REQUIRED WORK: Exactly reproduce the lines from the line containing "- 20 MHz | R.87-4" to the end of the data below, inclusive, and nothing else.
--------
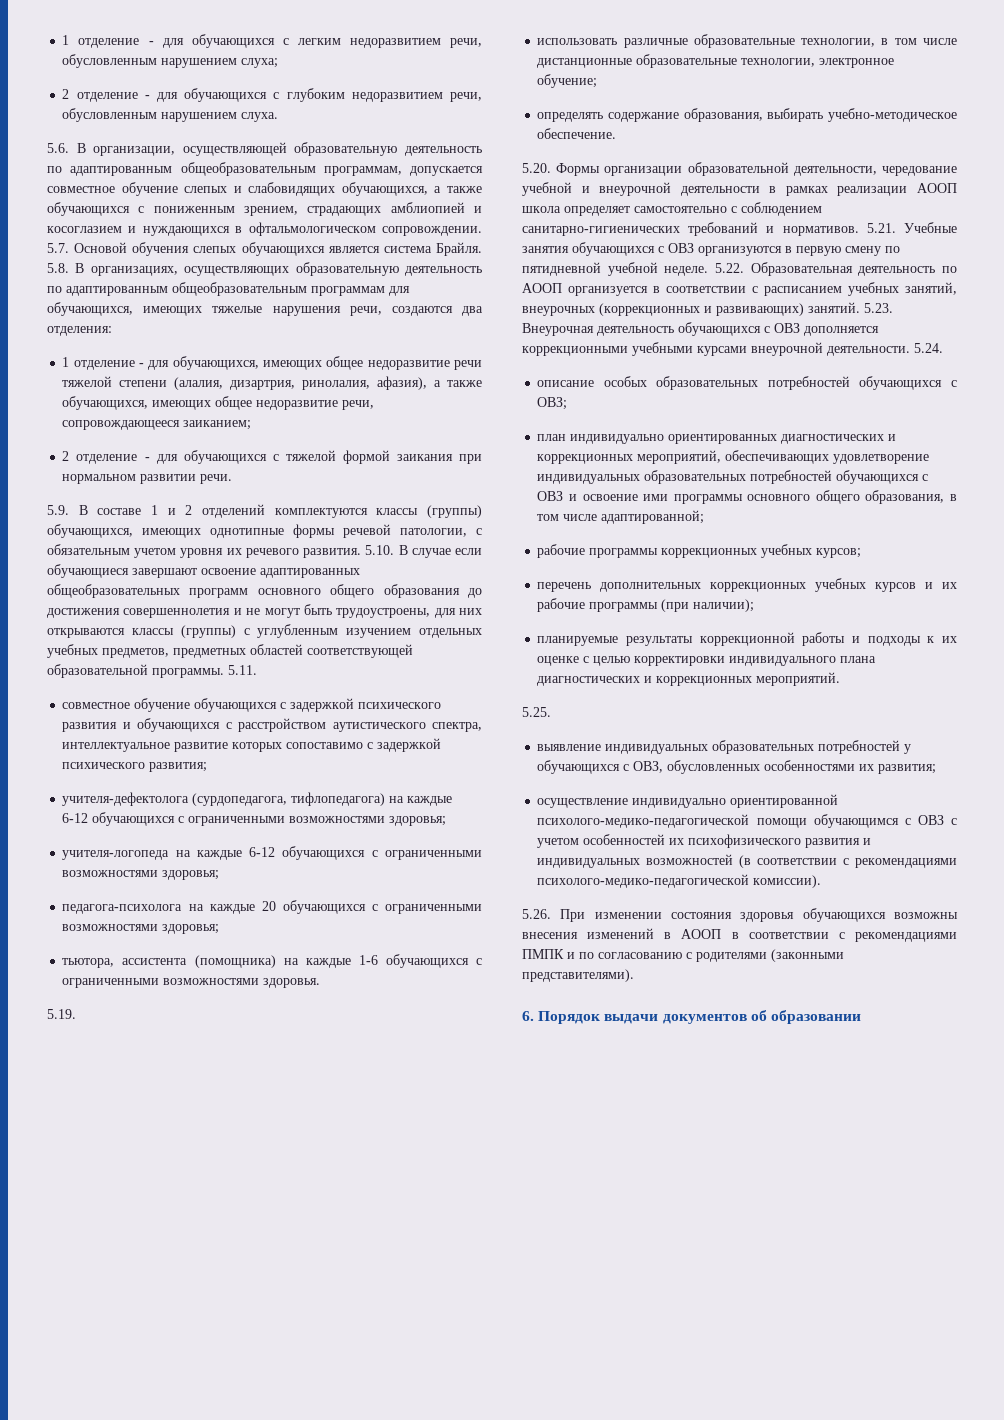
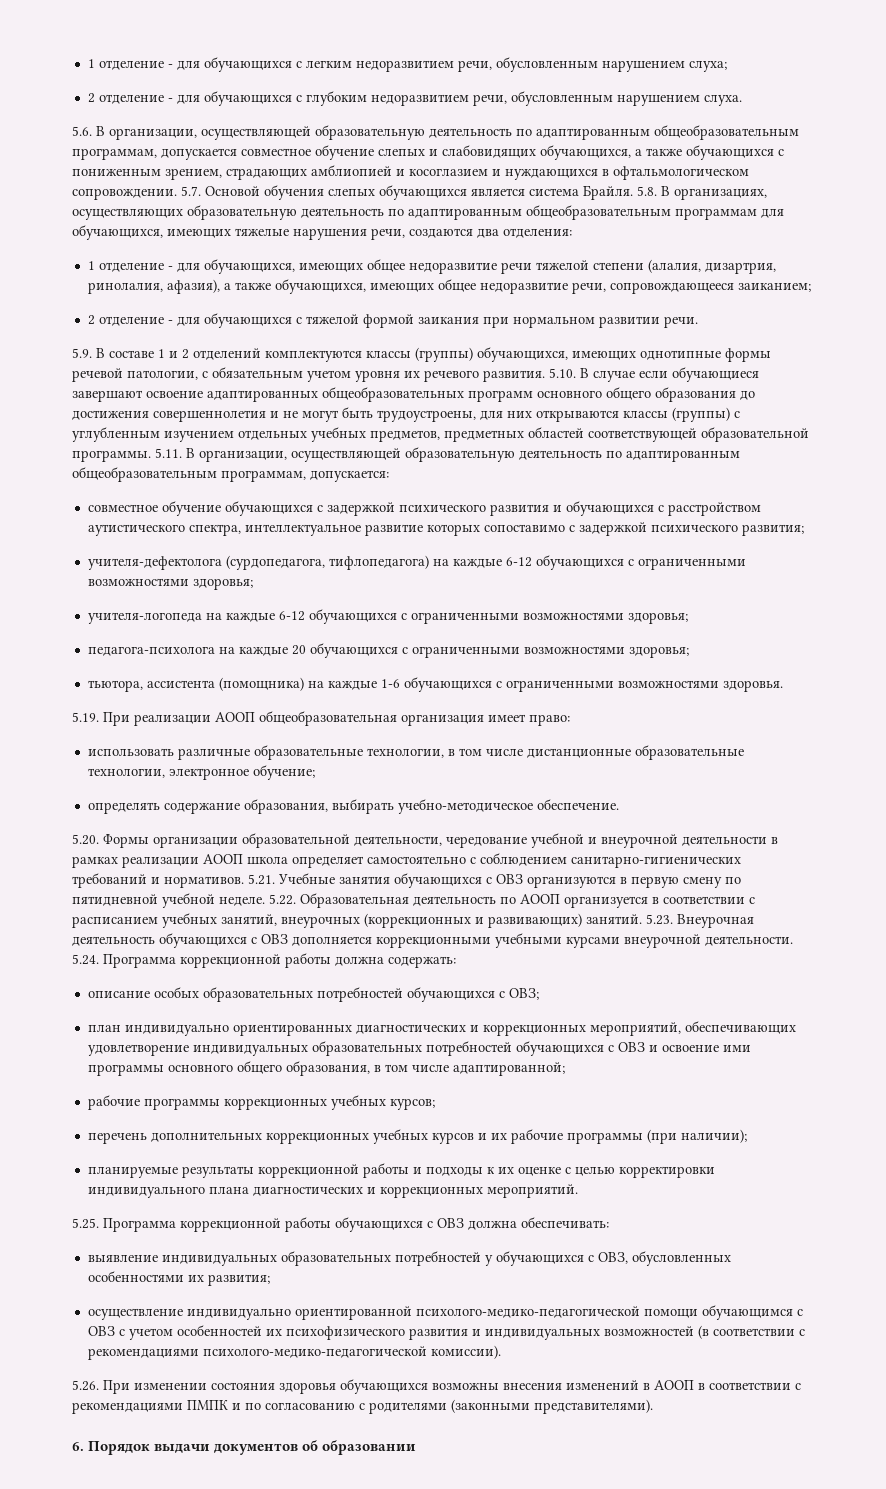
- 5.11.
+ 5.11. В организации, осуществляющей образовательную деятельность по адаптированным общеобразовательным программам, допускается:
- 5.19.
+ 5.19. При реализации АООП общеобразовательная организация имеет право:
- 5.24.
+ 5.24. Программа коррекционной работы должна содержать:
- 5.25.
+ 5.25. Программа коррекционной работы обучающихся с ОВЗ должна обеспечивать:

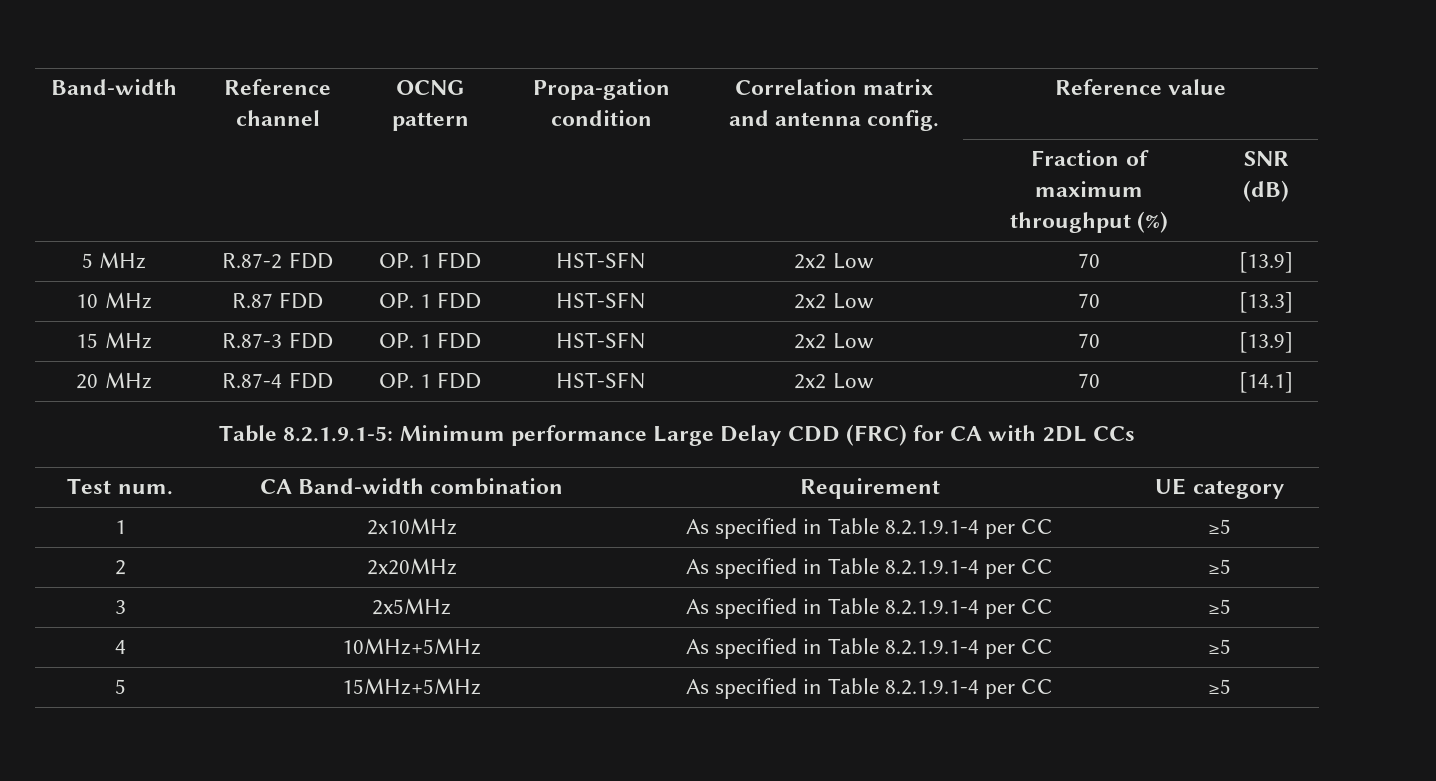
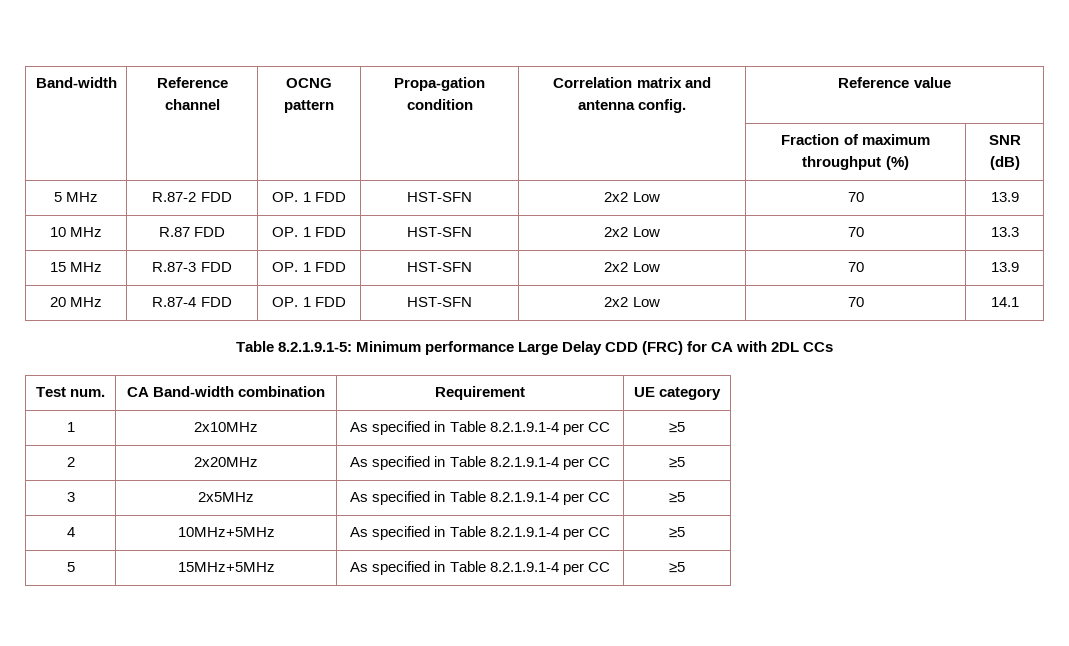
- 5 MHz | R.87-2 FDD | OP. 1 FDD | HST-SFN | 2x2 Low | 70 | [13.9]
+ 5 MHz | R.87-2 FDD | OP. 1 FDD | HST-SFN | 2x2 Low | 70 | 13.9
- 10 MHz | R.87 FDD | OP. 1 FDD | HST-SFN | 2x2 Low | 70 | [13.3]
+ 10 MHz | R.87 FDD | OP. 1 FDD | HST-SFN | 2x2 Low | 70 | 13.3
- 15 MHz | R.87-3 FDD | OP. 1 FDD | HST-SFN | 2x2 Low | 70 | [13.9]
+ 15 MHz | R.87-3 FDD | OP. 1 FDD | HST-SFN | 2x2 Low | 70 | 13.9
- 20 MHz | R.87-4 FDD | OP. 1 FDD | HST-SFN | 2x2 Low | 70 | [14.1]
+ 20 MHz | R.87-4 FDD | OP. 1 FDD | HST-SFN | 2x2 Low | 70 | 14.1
--------
OUTPUT:
- 20 MHz | R.87-4 FDD | OP. 1 FDD | HST-SFN | 2x2 Low | 70 | [14.1]
+ 20 MHz | R.87-4 FDD | OP. 1 FDD | HST-SFN | 2x2 Low | 70 | 14.1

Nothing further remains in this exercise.